## ACTIVITY
Looking at the records below, say how many lines include "complète", and add nothing else.

━━━━━ MATERIALS PROVIDED

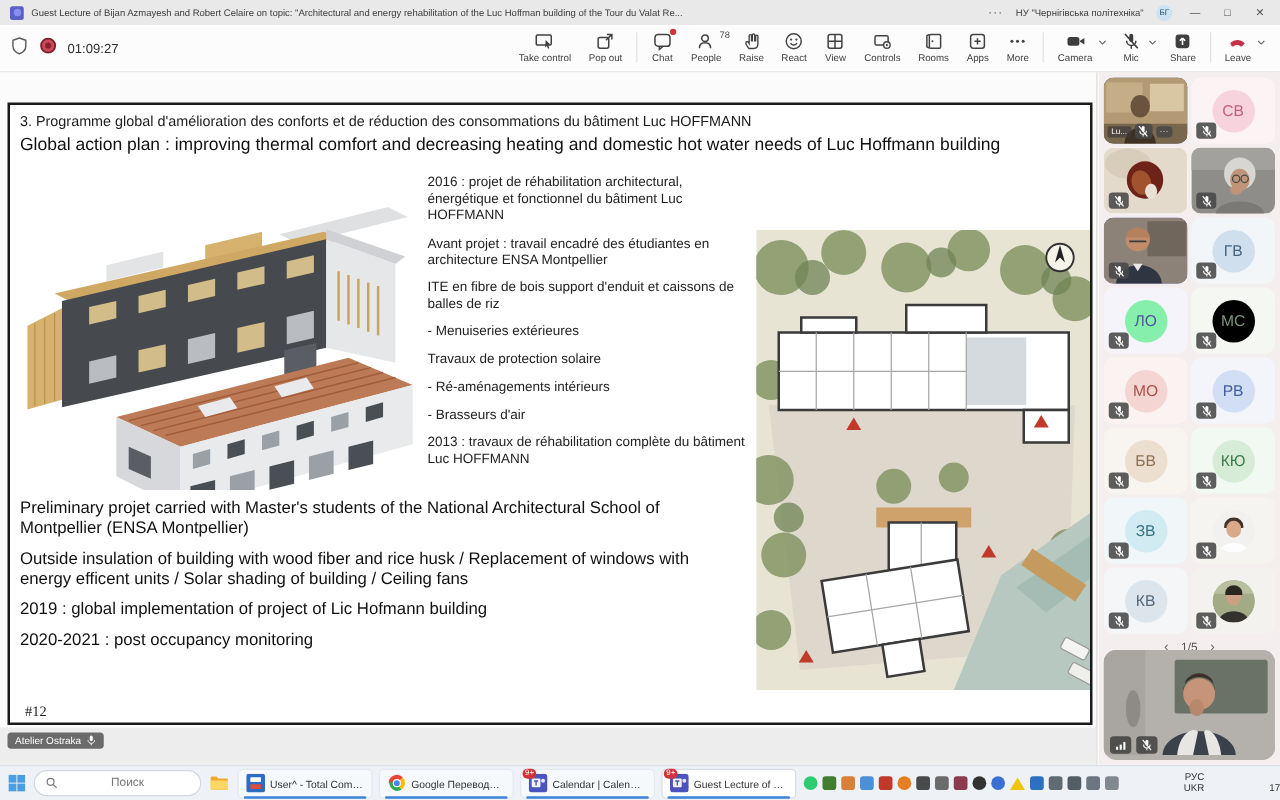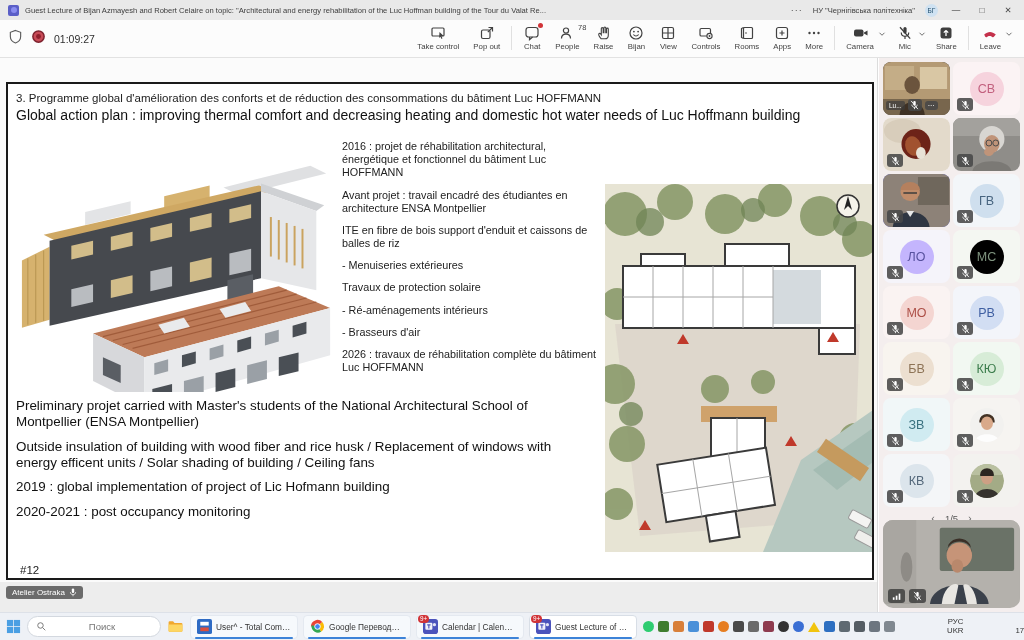--- a/index.html
+++ b/index.html
@@ -171,7 +171,7 @@
               <path d="M5.4 9.5 c.7 1 1.6 1.5 2.6 1.5 s1.9-.5 2.6-1.5" fill="none" stroke="#424242" stroke-width="1.1"></path>
             </svg>
           </div>
-          <div class="lbl">Bijan</div>
+          <div class="lbl">React</div>
         </div>
         <div class="tbtn">
           <div class="ic">

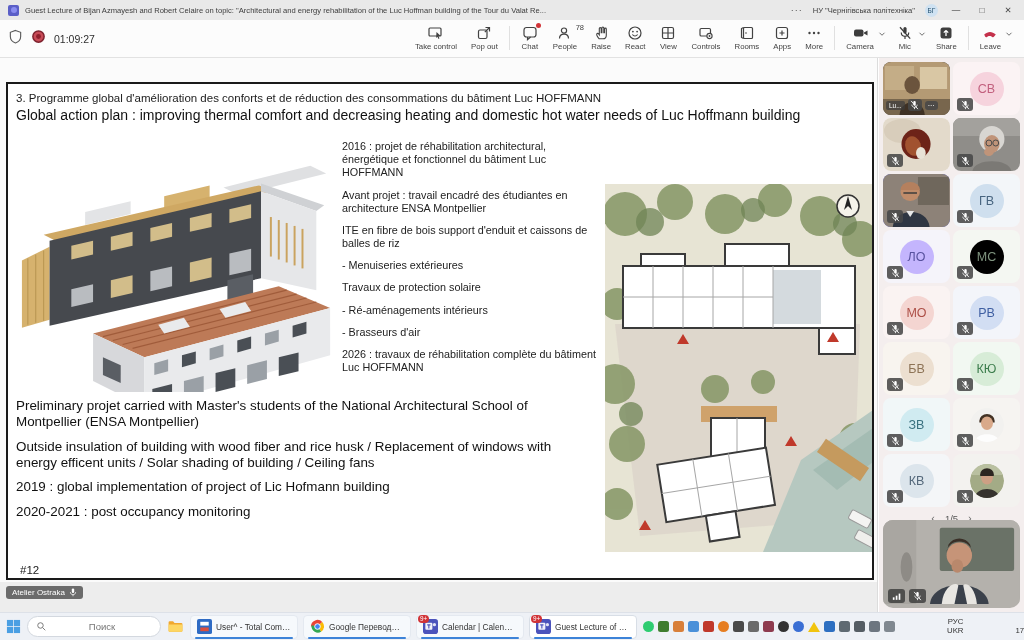--- a/index.html
+++ b/index.html
@@ -545,7 +545,7 @@
             </div>
           </div>
           <div class="tile" style="background: rgb(245, 244, 250);">
-            <div class="circle" style="background: #c4b5fd; color: rgb(87, 81, 158);">ЛО</div>
+            <div class="circle" style="background: #86efac; color: rgb(87, 81, 158);">ЛО</div>
             <div class="micbadge">
               <svg width="9" height="10" viewBox="0 0 12 13">
                 <rect x="4.4" y="1" width="3.2" height="6" rx="1.6" fill="#fff"></rect>

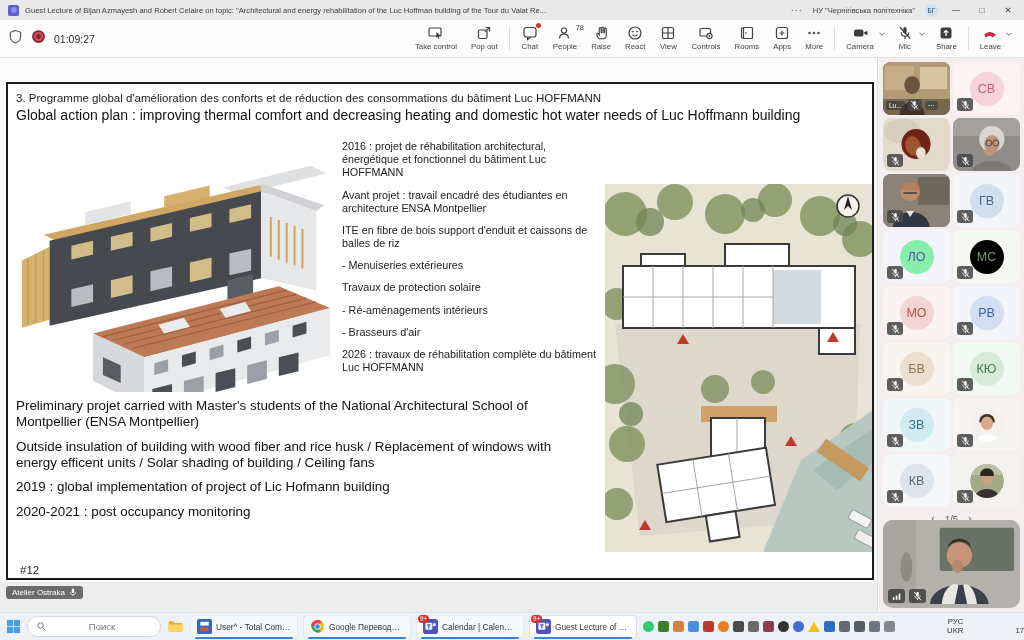--- a/index.html
+++ b/index.html
@@ -348,7 +348,7 @@
             <p>Travaux de protection solaire</p>
             <p>- Ré-aménagements intérieurs</p>
             <p>- Brasseurs d'air</p>
-            <p>2026 : travaux  de réhabilitation complète du bâtiment Luc HOFFMANN</p>
+            <p>2013 : travaux  de réhabilitation complète du bâtiment Luc HOFFMANN</p>
           </div>
 
         <div class="plan">

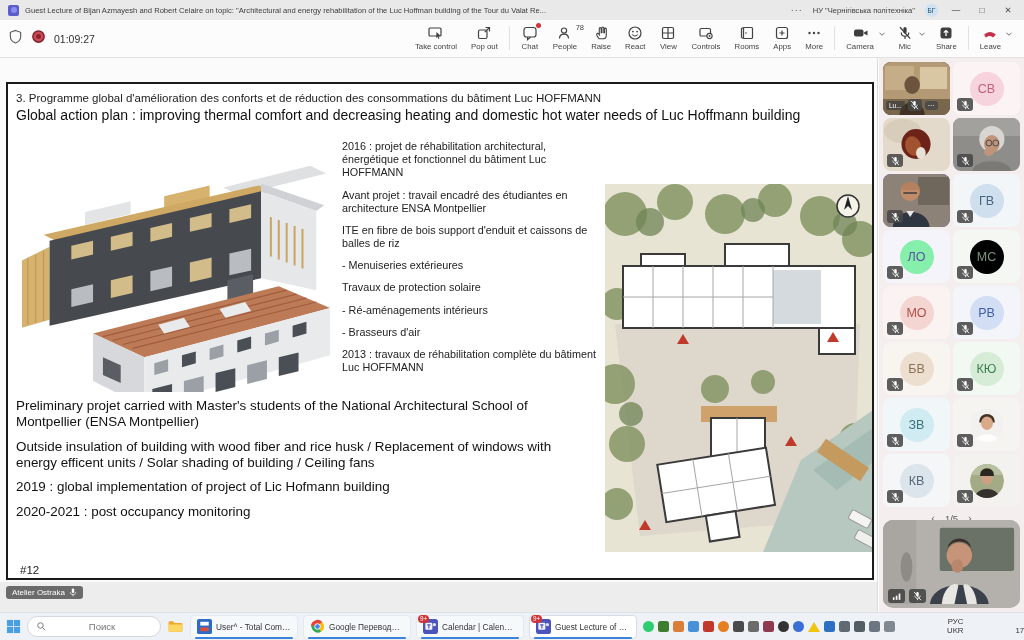--- a/index.html
+++ b/index.html
@@ -46,7 +46,7 @@
   .plan { position:absolute; left:597px; top:100px; width:268px; height:368px; }
   .en-block { position:absolute; left:8px; top:314px; width:578px; }
   .en-block p { font-size:13.4px; color:#111; line-height:1.22; margin-bottom:8px; }
-  .slide-num { position:absolute; left:12px; bottom:2px; font-size:11.5px; color:#222; }
+  .slide-num { position:absolute; left:12px; bottom:2px; font-size:11.5px; color:#222;font-family:Liberation Serif, serif; }
 
   
   .sidebar { position:absolute; right:0; top:0; width:145px; bottom:0; background:#f4eeee; }

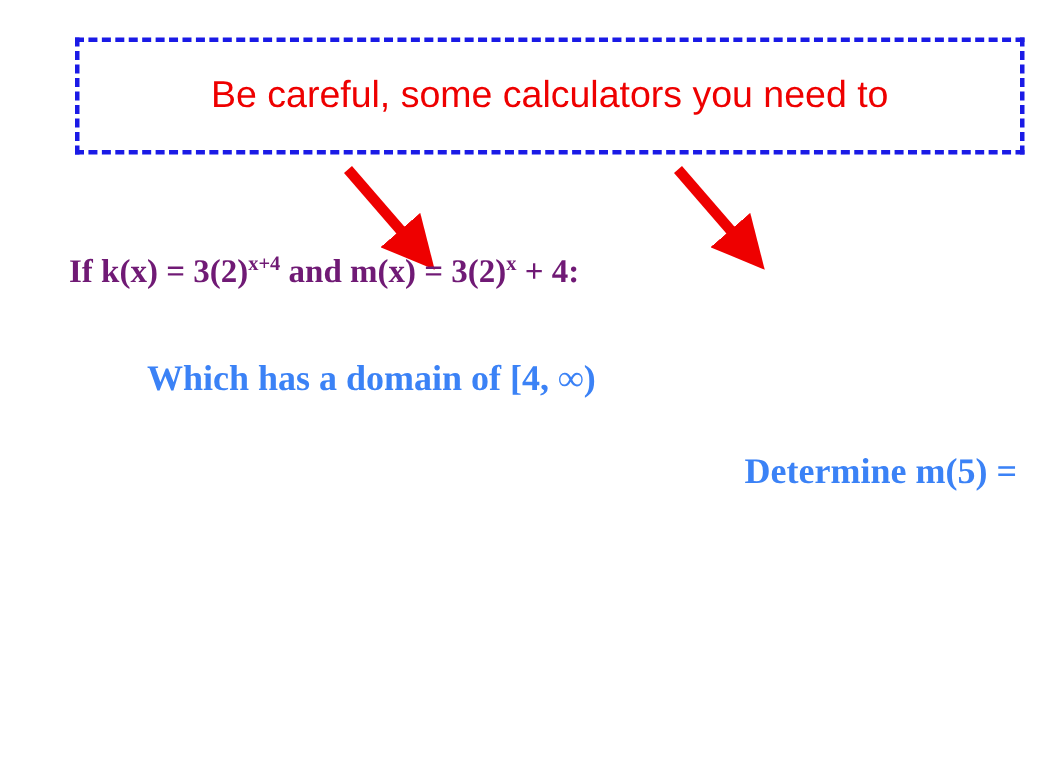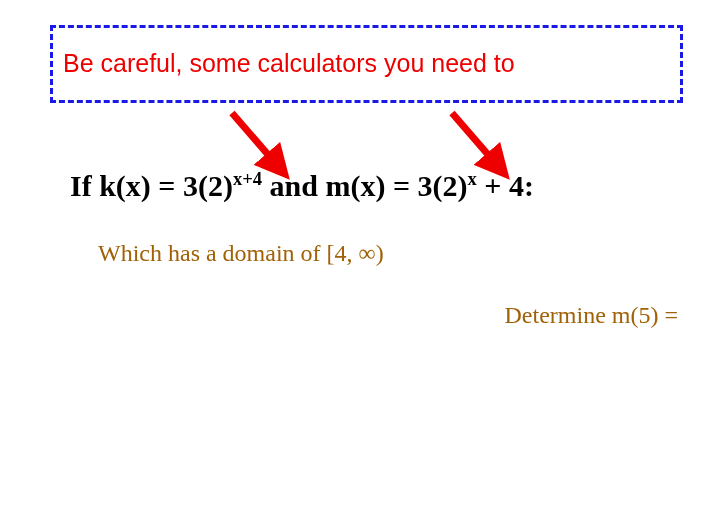--- a/index.html
+++ b/index.html
@@ -26,7 +26,7 @@
     border: 3px dashed #1a1ae6;
     display: flex;
     align-items: center;
-    justify-content: flex-start;
+    justify-content: center;
     text-align: center;
   }
   .callout-text {

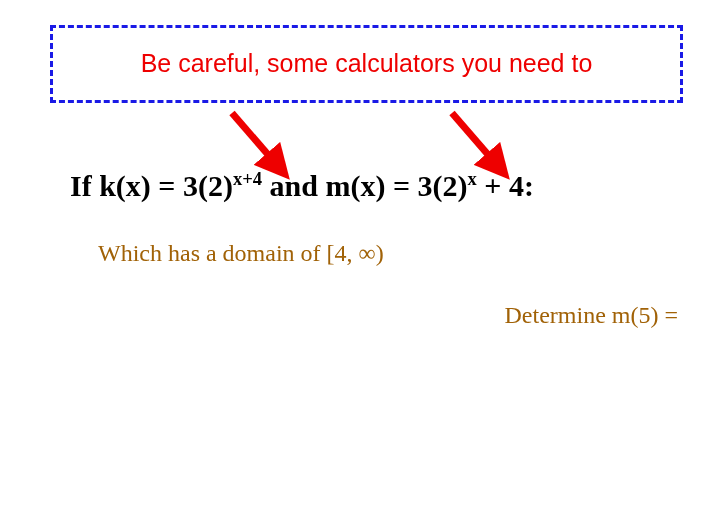--- a/index.html
+++ b/index.html
@@ -50,11 +50,11 @@
   
   .problem {
     position: absolute;
-    left: 70px;
+    left: 46px;
     top: 168px;
-    font-size: 30px;
+    font-size: 22px;
     font-weight: bold;
-    color: #000000;
+    color: #701a75;
     white-space: nowrap;
   }
   .problem sup {

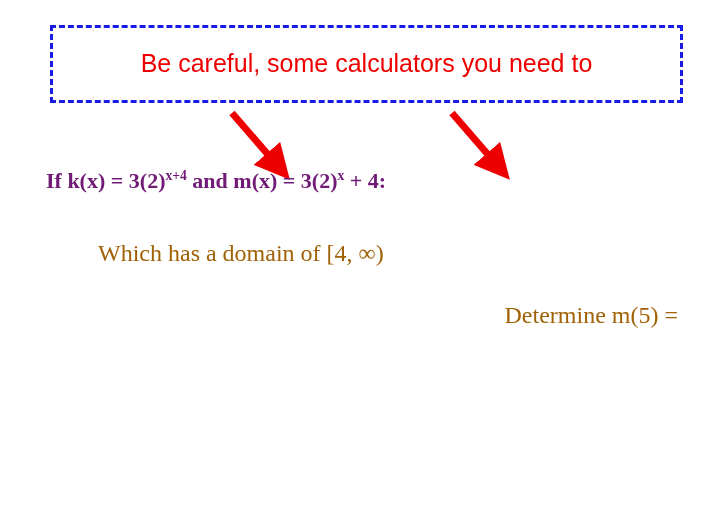--- a/index.html
+++ b/index.html
@@ -71,8 +71,8 @@
   }
   .question {
     font-size: 24px;
-    font-weight: normal;
-    color: #a16207;
+    font-weight: bold;
+    color: #3b82f6;
     margin-bottom: 35px;
     white-space: nowrap;
   }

━━━━━━━━━━

## RESULT
2